Investigating PCIE usage in nanovg_vulkan
Conversation start in this comment - https://github.com/memononen/nanovg/issues/614#issuecomment-1426496757
nanovg - https://github.com/danilw/nanovg_vulkan
Main point:
Does nanovg_vulkan slowdown come from PCIE bottleneck, because some memory flag set incorrectly in source code or something related to memory speed.
Result of this statistic:
if tools to meassure performance is correct, and I not misinterpret results
PCIE is not bottleneck for nanovg_vulkan.
And PCIE usage by nanovg_vulkan is far from even 50% of PCIE bandwidth on this Nvidia GPU.
Information:
I use nvtop to display GPU statistics - https://github.com/Syllo/nvtop
In my test - Nvidia GPU set/used as main GPU in bios settings.
When Integrated GPU set to main - result of Nvtop is flooded with “frame copy from GPU to RAM”.
Screenshots:
-
When Integrated GPU is main - 1.5GiB+ goes just to transfer 170FPS to RAM. On screenshot right bot number is FPS.
-
Compare to Nvidia is main GPU - no overhead, ~10MiB RX / ~2MiB TX on 400FPS. On screenshot right bot number is FPS
Screenshots from my shader-launcher example_minimal press 1 key to see fps, and launch with --present_mode 0 --gpu 0
and change gpu index, not from Khronos Vulkan Samples because multiple GPU support broken there.
Vulkan vs OpenGL PCIE usage in nanovg:
Render | FPS | PCI-E RX | PCI-E TX | Screenshot |
---|---|---|---|---|
OpenGL | 147 | 719MiB | 81MiB | |
Vulkan 1 frame in flight | 50 | 401MiB | 86MiB | |
Vulkan 2 frame in flight | 85 | 565MiB | 131MiB |
Vulkan performance and PCIE usage for 3+ frames in flight is same as with 2.

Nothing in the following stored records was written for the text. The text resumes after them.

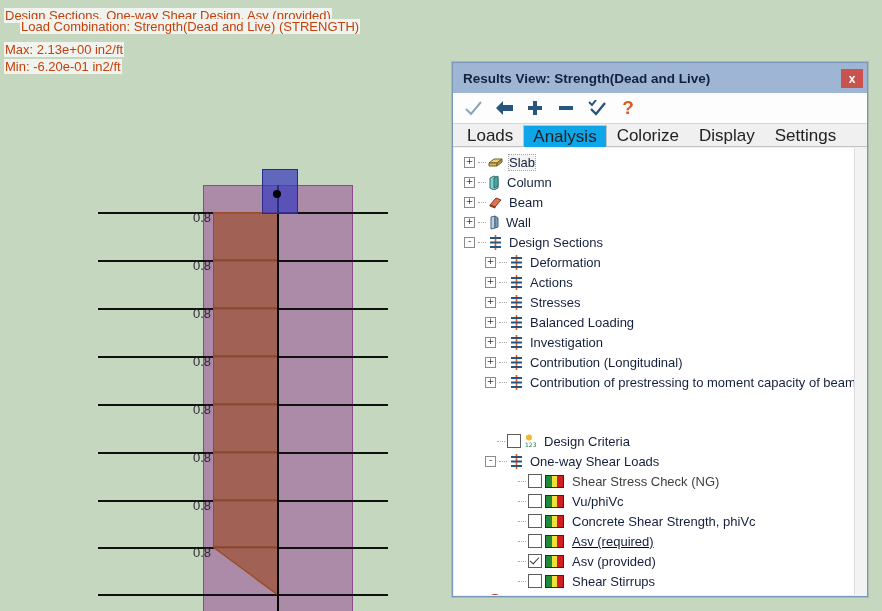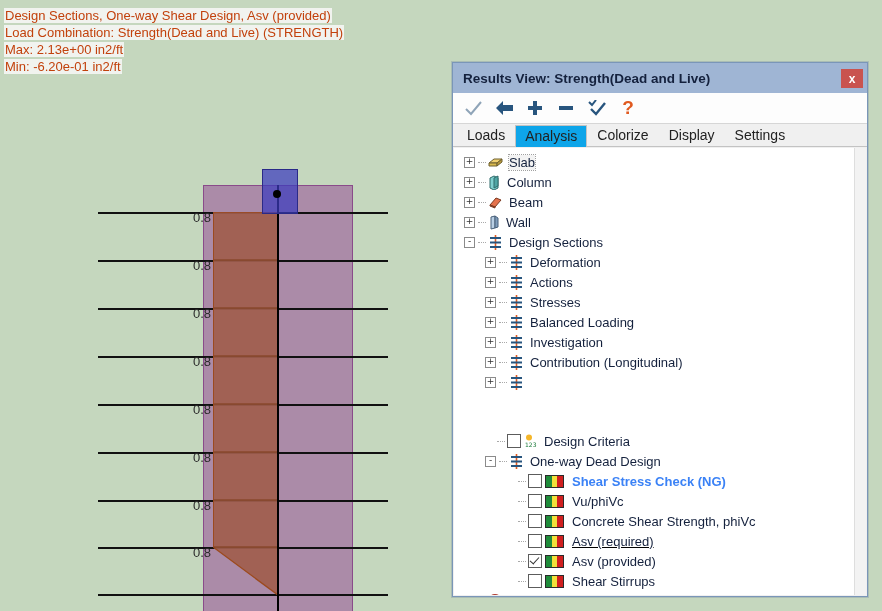--- a/index.html
+++ b/index.html
@@ -12,21 +12,21 @@
 
   
   #canvas-area{position:absolute;left:0;top:0;width:882px;height:611px;background:#c5d7be;}
 
   .info-line{
     position:absolute;left:4px;
     font-size:13px;color:#c2410c;background:#f1f3ef;
     white-space:nowrap;line-height:15px;padding:0 1px;
   }
   #info-0{top:8px;}
-  #info-1{top:25px;}
+  #info-1{top:19px;margin-left:16px;}
   #info-2{top:42px;}
   #info-3{top:59px;}
 
   
   .grid-line{position:absolute;height:2px;background:#111;left:98px;width:290px;}
 
   
   #slab-body{
     position:absolute;left:203px;top:185px;width:150px;height:426px;
     background:rgba(150,77,150,0.55);
@@ -81,42 +81,42 @@
     height:31px;background:#fdfdfd;border-bottom:1px solid #d6d6d6;
     display:flex;align-items:center;gap:11px;padding-left:10px;box-sizing:border-box;
   }
   .tb-icon{display:inline-flex;align-items:center;justify-content:center;width:20px;height:22px;cursor:pointer;}
 
   #dialog-tabs{
     height:23px;background:#f0f0f0;display:flex;align-items:flex-end;
     padding-left:4px;box-sizing:border-box;border-bottom:1px solid #c3c3c3;
   }
   .tab{
-    font-size:14px;color:#222;padding:3px 9px 3px 9px;cursor:pointer;
+    font-size:17px;color:#222;padding:3px 9px 3px 9px;cursor:pointer;
     border:1px solid transparent;border-bottom:none;line-height:15px;
   }
   .tab.active{background:#0ea5e9;border-color:#c3c3c3;position:relative;top:1px;}
 
   #tree-panel{
     position:absolute;left:1px;top:85px;right:12px;bottom:1px;
     background:#fff;overflow:hidden;
   }
   #tree-scroll{position:absolute;left:0;top:0;right:0;bottom:0;overflow:hidden;}
   #tree{padding:4px 0 0 6px;}
 
   .tnode{display:flex;align-items:center;height:20px;white-space:nowrap;position:relative;}
   .tnode .expander{
     width:9px;height:9px;border:1px solid #8b8b8b;background:#fff;
     font-size:9px;line-height:7px;text-align:center;color:#333;
     margin-right:3px;flex:0 0 auto;cursor:pointer;font-family:"DejaVu Sans",sans-serif;
   }
   .tnode .expander.blank{border:none;background:none;}
   .dots{width:8px;border-top:1px dotted #a9a9a9;margin-right:2px;flex:0 0 auto;}
   .tlabel{font-size:13px;color:#14213d;margin-left:4px;}
-  .tlabel.ng{color:#3b82f6;font-weight:bold;}
+  .tlabel.ng{color:#404040;font-weight:normal;}
   .tlabel.sel{background:#f3f3f3;outline:1px dotted #a0a0a0;}
 
   .cbox{
     width:12px;height:12px;border:1px solid #5c5c5c;background:#fff;
     flex:0 0 auto;margin-right:3px;position:relative;cursor:pointer;
   }
   .cbox.checked:after{
     content:"";position:absolute;left:3px;top:0px;width:4px;height:8px;
     border:solid #333;border-width:0 1.6px 1.6px 0;transform:rotate(42deg);
   }
@@ -377,20 +377,21 @@
             <span class="expander">+</span>
             <span class="dots"></span>
             <span class="ico">
               <svg width="15" height="15" viewBox="0 0 15 15">
                 <line x1="7.5" y1="0" x2="7.5" y2="15" stroke="#e05a20" stroke-width="1.6"></line>
                 <rect x="2" y="2" width="11" height="2" fill="#28557e"></rect>
                 <rect x="2" y="6.5" width="11" height="2" fill="#28557e"></rect>
                 <rect x="2" y="11" width="11" height="2" fill="#28557e"></rect>
               </svg>
             </span>
+            <span class="tlabel">Contribution of prestressing to moment capacity of beam</span>
           </div>
           <div class="tnode" style="padding-left: 25px; margin-top: 39px;">
             <span class="expander blank"></span>
             <span class="dots"></span>
             <span class="cbox"></span>
             <span class="ico">
               <svg width="14" height="14" viewBox="0 0 14 14">
                 <circle cx="5" cy="3.5" r="3" fill="#f5b62a"></circle>
                 <text x="1" y="13" font-size="6" fill="#1b7a3a" font-family="DejaVu Sans, sans-serif">123</text>
               </svg>
@@ -401,21 +402,21 @@
             <span class="expander">-</span>
             <span class="dots"></span>
             <span class="ico">
               <svg width="15" height="15" viewBox="0 0 15 15">
                 <line x1="7.5" y1="0" x2="7.5" y2="15" stroke="#e05a20" stroke-width="1.6"></line>
                 <rect x="2" y="2" width="11" height="2" fill="#28557e"></rect>
                 <rect x="2" y="6.5" width="11" height="2" fill="#28557e"></rect>
                 <rect x="2" y="11" width="11" height="2" fill="#28557e"></rect>
               </svg>
             </span>
-            <span class="tlabel">One-way Dead Design</span>
+            <span class="tlabel">One-way Shear Loads</span>
           </div>
           <div class="tnode" style="padding-left: 46px;">
             <span class="expander blank"></span>
             <span class="dots"></span>
             <span class="cbox"></span>
             <span class="ico">
               <span class="colorbar">
                 <i style="background:#1f8b3a"></i>
                 <i style="background:#f2e03a"></i>
                 <i style="background:#d01f1f"></i>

How peak of PCIE bandwidth usage look on this Nvidia GPU:
Youtube video player use WebGL to play “panorama/360°”-videos.
I open my video in 4k resoltion - Pathtraced voxel city [360° video] Youtbe link
Video played in Chrome that use OpenGL as WebGL render, this video play on 60fps with no lags when in 4k.
chrome.exe --use-angle=gl
because Vulkan WebGL Chrome render is more than 10x slower compare to OpenGL, and 4k video lags in Vulkan in Chrome, look below where I talk about Vulkan WebGL
Screenshot with TX: 400MiB
Screenshot with RX: 2.48GiB
That means nanovg_vulkan does not even go to 50% of PCIE usage.

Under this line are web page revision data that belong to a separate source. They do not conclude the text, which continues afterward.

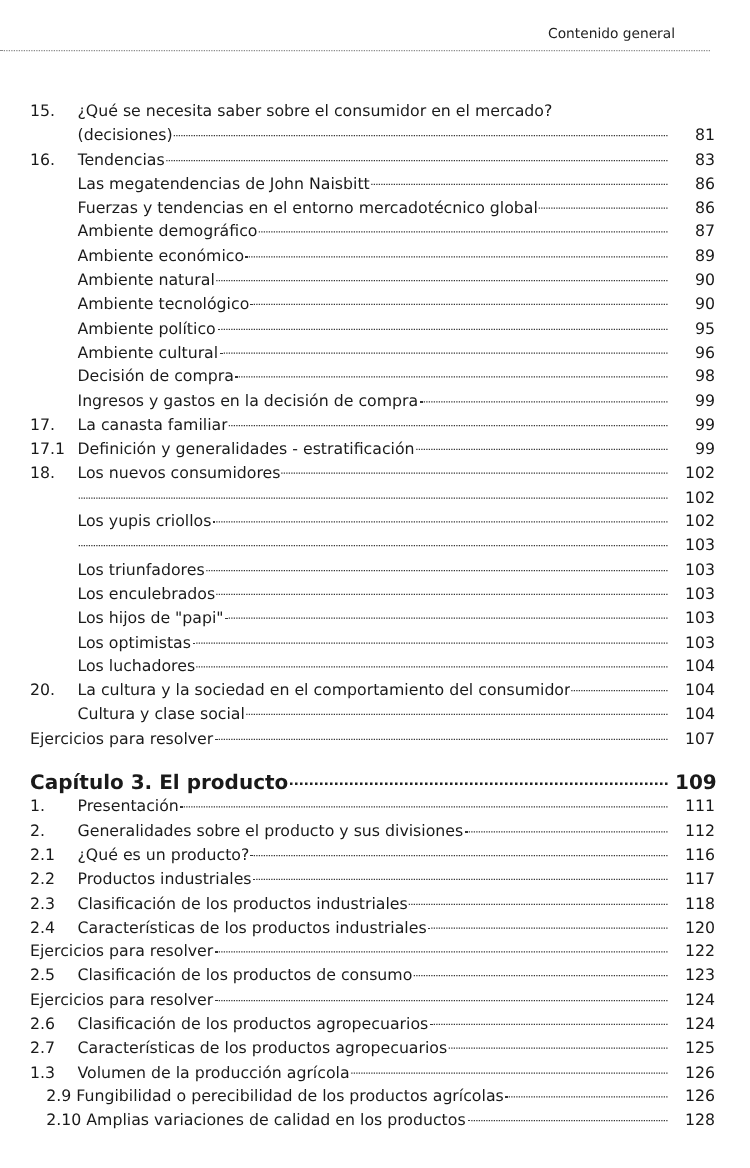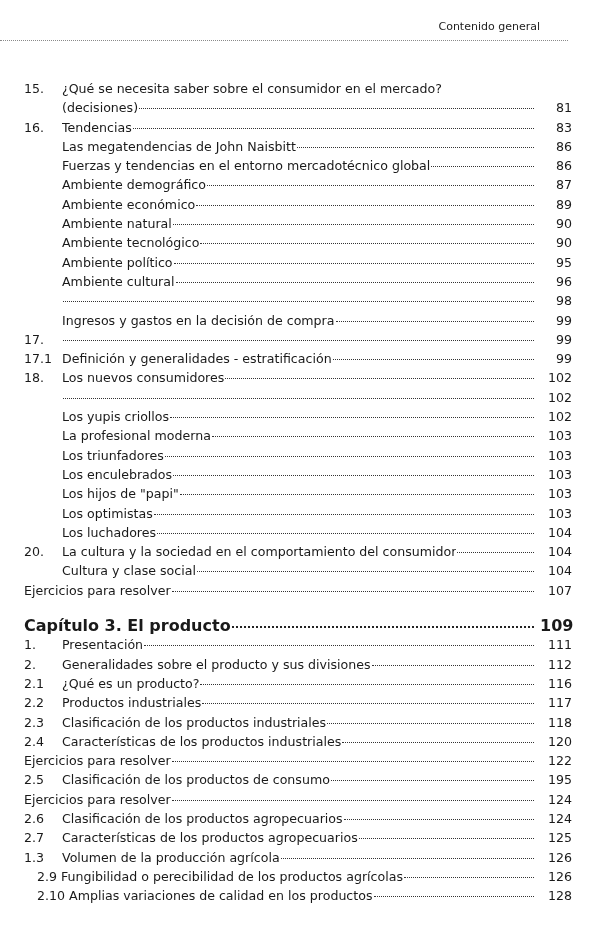--- a/index.html
+++ b/index.html
@@ -101,31 +101,33 @@
         <span class="page">95</span>
       </div>
       <div class="row">
         <span class="num"></span>
         <span class="label">Ambiente cultural</span>
         <span class="dots"></span>
         <span class="page">96</span>
       </div>
       <div class="row">
         <span class="num"></span>
+        <span class="label">Decisión de compra</span>
         <span class="dots"></span>
         <span class="page">98</span>
       </div>
       <div class="row">
         <span class="num"></span>
         <span class="label">Ingresos y gastos en la decisión de compra</span>
         <span class="dots"></span>
         <span class="page">99</span>
       </div>
       <div class="row">
         <span class="num">17.</span>
+        <span class="label">La canasta familiar</span>
         <span class="dots"></span>
         <span class="page">99</span>
       </div>
       <div class="row">
         <span class="num">17.1</span>
         <span class="label">Definición y generalidades - estratificación</span>
         <span class="dots"></span>
         <span class="page">99</span>
       </div>
       <div class="row">
@@ -140,21 +142,20 @@
         <span class="page">102</span>
       </div>
       <div class="row">
         <span class="num"></span>
         <span class="label">Los yupis criollos</span>
         <span class="dots"></span>
         <span class="page">102</span>
       </div>
       <div class="row">
         <span class="num"></span>
-        <span class="label">La profesional moderna</span>
         <span class="dots"></span>
         <span class="page">103</span>
       </div>
       <div class="row">
         <span class="num"></span>
         <span class="label">Los triunfadores</span>
         <span class="dots"></span>
         <span class="page">103</span>
       </div>
       <div class="row">
@@ -243,21 +244,21 @@
       </div>
       <div class="row">
         <span class="label">Ejercicios para resolver</span>
         <span class="dots"></span>
         <span class="page">122</span>
       </div>
       <div class="row">
         <span class="num">2.5</span>
         <span class="label">Clasificación de los productos de consumo</span>
         <span class="dots"></span>
-        <span class="page">195</span>
+        <span class="page">123</span>
       </div>
       <div class="row">
         <span class="label">Ejercicios para resolver</span>
         <span class="dots"></span>
         <span class="page">124</span>
       </div>
       <div class="row">
         <span class="num">2.6</span>
         <span class="label">Clasificación de los productos agropecuarios</span>
         <span class="dots"></span>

While this video playing - RX jump around 1-2GiB, and TX is 50-400MiB.
WebGL with Vulkan in Chrome:
Use Vulkan in Chrome - it is “very bad user experience”.
chrome.exe --use-angle=vulkan
Even empty single triangle in WebGL will lag in full-screen when Chrome used with Vulkan.
Any Youtube video will also lag in fullscreen.
By lag - I mean FPS will be less than 30.
Anything that larger than 1280x720 as video or single canvas or WebGL element - will drop FPS from 60 to lower nmber.
Only use of Vulkan in Chrome is - you can select GPU to use, when in OpenGL Chrome will always use only “main” GPU.
When you have multiple GPU, or even simple integrated+discrete - Vulkan is useful in Chrome, even when it so much slower than OpenGL.
Screenshots below show PCIE usage in WebGL when it use OpenGL and Vulkan.
I use NanoGUI WebGL port as example, because NanoGUI use nanovg so it can be related - nanogui WebGL link
Main point here is - very high PCIE usage in Vulkan compare to OpenGL.
This size of canvas still work in 60 FPS in Vulkan, but in fullscreen it is slideshow - obviously Chrome issue/bug.
WebGL in OpenGL screenshot:
RX: 55MiB TX: 9MiB
WebGL in Vulkan screenshot:
RX: 180MiB TX: 190MiB